I'm writing this from a motel room in Amherst, NY, where I've come for my dad's memorial lecture by some guy from Harvard (title: "A History of Vasopressin-Induced Water Flow in Transporting Epithelia"--I have to attend but I'm bringing a book). I just got back from a so-so Indian dinner by myself in a strip mall, and after that I went for a drive to see our old digs.
I feel very tenderly toward suburban Buffalo now, as conflicted as I was growing up here. Nine years after my dad's death, and seven years after my mom, practically every street holds memories. I feel like I'm surrounded by ghosts: images of my mom and dad and brother John (who died at 25), memories of growing up here, and even my kids as babies and little ones are here. I parked the car near Mom's house and walked around the neighborhood. Everyone had those awful yellow pesticide signs on their weed-free lawns. Like Milwaukee, everyone was out, eager to take advantage of the 60s temperature.
When I look at Mom's and Dad's old house on Deer Ridge, I remember all those summers we drove up. I remember my mom ingratiating herself to her neighbor with the swimming pool so that our kids could swim over there. I remember my dad in his dementia letting himself into the house next door and sitting down to watch the Buffalo Bills. I actually walked up to my parents' house and rang the bell. The house was dark and I suspected no one was home, which was why I had the courage to go up and ring. From inside a dog barked, but no one answered. Knowing no one was home, I felt a little freer to walk around the house, peek into the back yard, etc. So many stories and memories flooded back. One year we had a clown birthday party for Meiko in the back yard. My mom met her at some church meeting or something, an older white lady, who it turned out did clowning on the side.
I drove up to the middle school and high school, then to the house on Robinhill where we grew up. I tried to find my best friends' houses but I could not recognize them. All the old people have moved out, and it's a whole new slew of young families in these houses. The houses have been re-sided and remodeled beyond recognition.
I sort of understand why people stay in Shorewood for so long and even come back. Especially when your loved ones pass away, geography takes on a resonance that is almost unbearably tender. Who would think those subdivisions could elicit real emotion even in me?
Also, at our last two salons, we've been discussing race, and I'm having all these flashbacks about my racial coming-of-age, so to speak, when we moved to Buffalo and became minorities for the first time. There's Jane L's house, the only other Asian girl at Heim Middle, whose mother, it was rumored, was a Jehovah's witness and crazy. There's Linda W's house, where I went for the birthday party and gave her a green rubber statue of a Chinaman with the caption, "I rov you rots and rots." Which reminds me of the joke Jie-L told in yoga class with the cross-country team: How do Chinese people name their kids? They throw silverware at a wall and name their kid after whatever sound it makes. How easily we take on the attitudes of the dominant culture, or is it a pretense in order to protect ourselves?
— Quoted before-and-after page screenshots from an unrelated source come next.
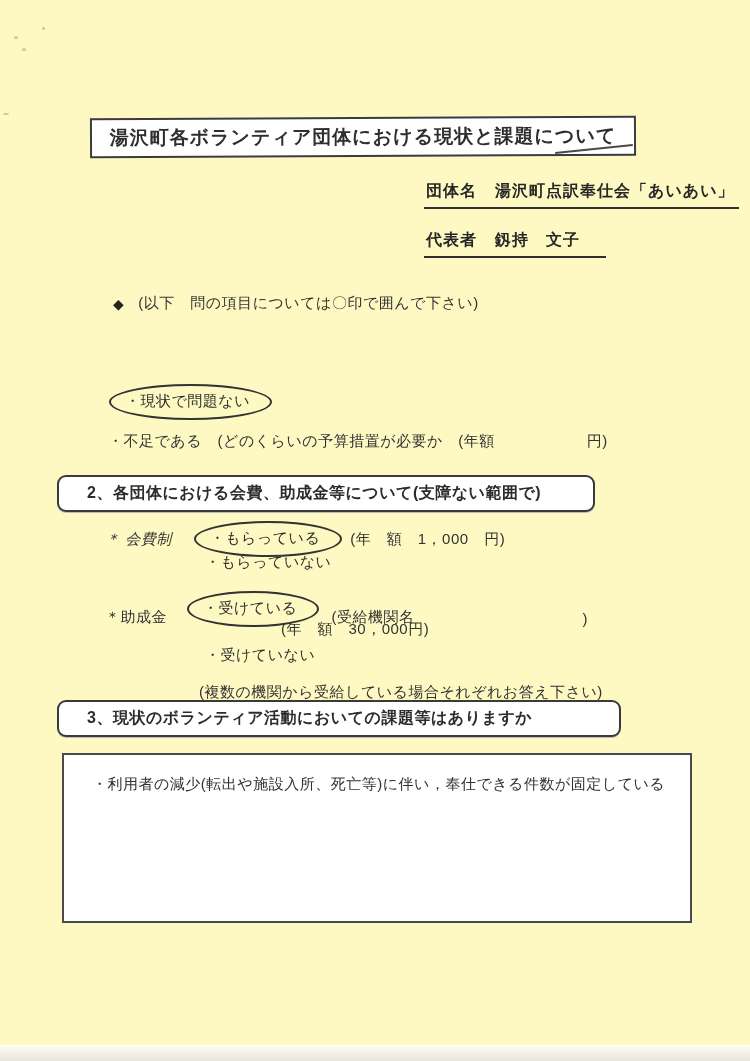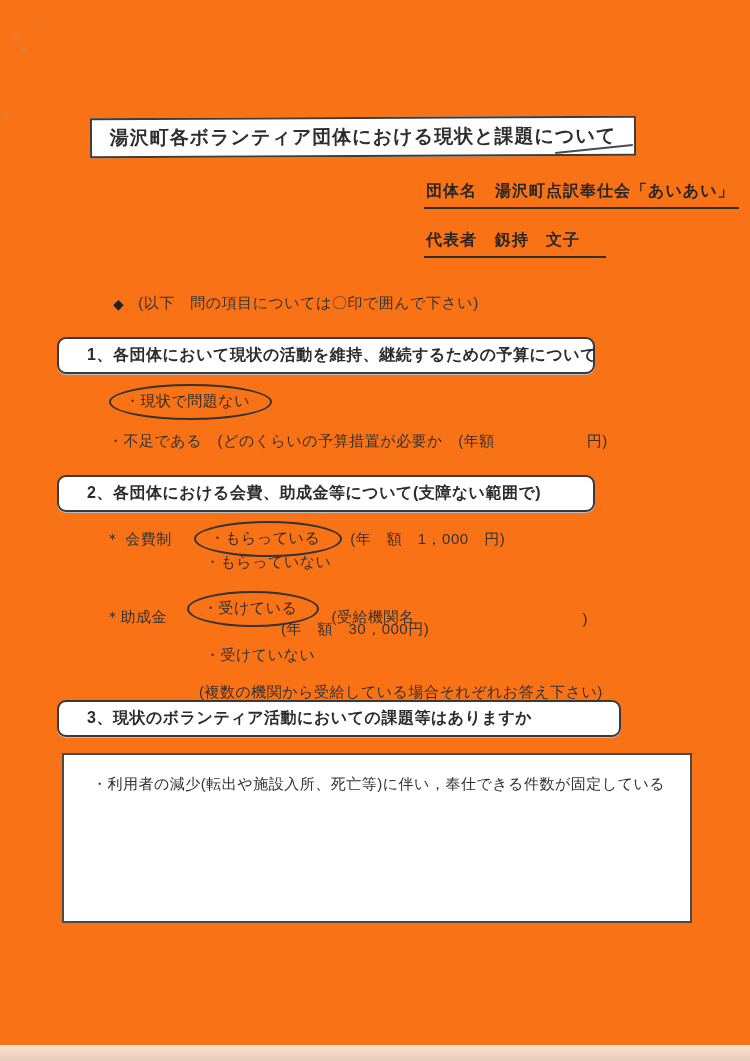--- a/index.html
+++ b/index.html
@@ -1,19 +1,19 @@
 <!DOCTYPE html>
 <html lang="ja"><head>
 <meta charset="utf-8">
 <style>
   html,body{margin:0;padding:0;background:#ffffff;}
   .page{
     position:relative;
     width:750px;height:1061px;
-    background:#f97316;
+    background:#fef9c3;
     overflow:hidden;
     font-family:"Liberation Sans","DejaVu Sans",sans-serif;
     color:#2b2b2b;
   }
   
   .speck{position:absolute;background:#9a9a9a;border-radius:50%;opacity:.55;}
   .bottom-strip{
     position:absolute;left:0;bottom:0;width:750px;height:16px;
     background:linear-gradient(#fefefe, #e2e2e2);
     opacity:.8;
@@ -62,21 +62,21 @@
     display:inline-block;border:2px solid #333;border-radius:50%;
     padding:6px 20px 7px 14px;font-size:15px;color:#2d2d2d;
     white-space:nowrap;background:transparent;letter-spacing:.5px;
   }
   .abs{position:absolute;white-space:nowrap;}
   .body-txt{font-size:15px;color:#323232;letter-spacing:.5px;}
   .opt-ok{left:109px;top:384px;}
   .opt-short{left:108px;top:432px;display:flex;}
   .opt-short .tail{margin-left:92px;}
   .fee-row{left:105px;top:521px;display:flex;align-items:center;}
-  .fee-row .lbl{margin-right:22px;}
+  .fee-row .lbl{margin-right:22px;font-style:italic;}
   .fee-row .detail{margin-left:8px;}
   .fee-not{left:205px;top:553px;}
   .sub-row{left:105px;top:591px;display:flex;align-items:flex-end;}
   .sub-row .lbl{margin-right:20px;}
   .sub-row .detail{margin-left:12px;}
   .sub-row .close-paren{margin-left:168px;}
   .sub-amount{left:281px;top:620px;}
   .sub-not{left:205px;top:646px;}
   .sub-note{left:199px;top:667px;margin-top:16px;}
   
@@ -112,23 +112,20 @@
   <div class="name-line rep-line">
     <span class="name-label">代表者</span>
     <span>釼持　文子</span>
   </div>
 
   <div class="instruction">
     <span class="diamond">◆</span>
     <span>(以下　問の項目については〇印で囲んで下さい)</span>
   </div>
 
-  <div class="sec-box sec1">
-    <span>1、各団体において現状の活動を維持、継続するための予算について</span>
-  </div>
   <div class="abs opt-ok">
     <span class="circle-opt">・現状で問題ない</span>
   </div>
   <div class="abs opt-short body-txt">
     <span>・不足である　(どのくらいの予算措置が必要か　(年額</span>
     <span class="tail">円)</span>
   </div>
 
   <div class="sec-box sec2">
     <span>2、各団体における会費、助成金等について(支障ない範囲で)</span>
What's weird about Buffalo is that now it seems that the suburbs have become Buffalo, and the city itself is a relic. Amherst, Williamsville, Getzville, and Tonawanda ARE Buffalo now. Everyone lives out here. Which is a shame because it's a completely car-dependent culture, and the landscape chemically-dependent. There are tons of malls with gigantic, sprawling, largely empty parking lots. On the positive side, it's become quite racially diverse. Far more people of color everywhere than I remember growing up.
I went to the cemetery today where we have 4 family graves: my brother John, mom and dad, and Caleb, who was my brother's stillborn son. It was maybe the first time I've visited the graves alone, and it took me a little while to find them. There was only 1 other person at the cemetery and I was trying to give her space, but it turned out that she was visiting and tending the grave immediately adjacent our family plot. It seemed a bit intrusive and oddly coincidental to be right next to her as she was weeding and trimming the hedges, so I took a little walk around the cemetery (which also had just been sprayed). I saw and heard robins and red-winged blackbirds, and many other birds I don't know yet. The trees have tiny little leaves--picture little 2-inch oak leaves, so it was relatively easy to spot the birds. After the other visitor left, I sat on John's stone, sang songs, and left stones on each grave, a Jewish tradition, I'm told. It was wonderful to just hang out at the cemetery. Whenever I'm there with others we only stay a few minutes. This time I was able to just be there, feel, remember, and pray.
Tomorrow I see my uncle Waun-ki and brother Robert and go to the university for the festivities.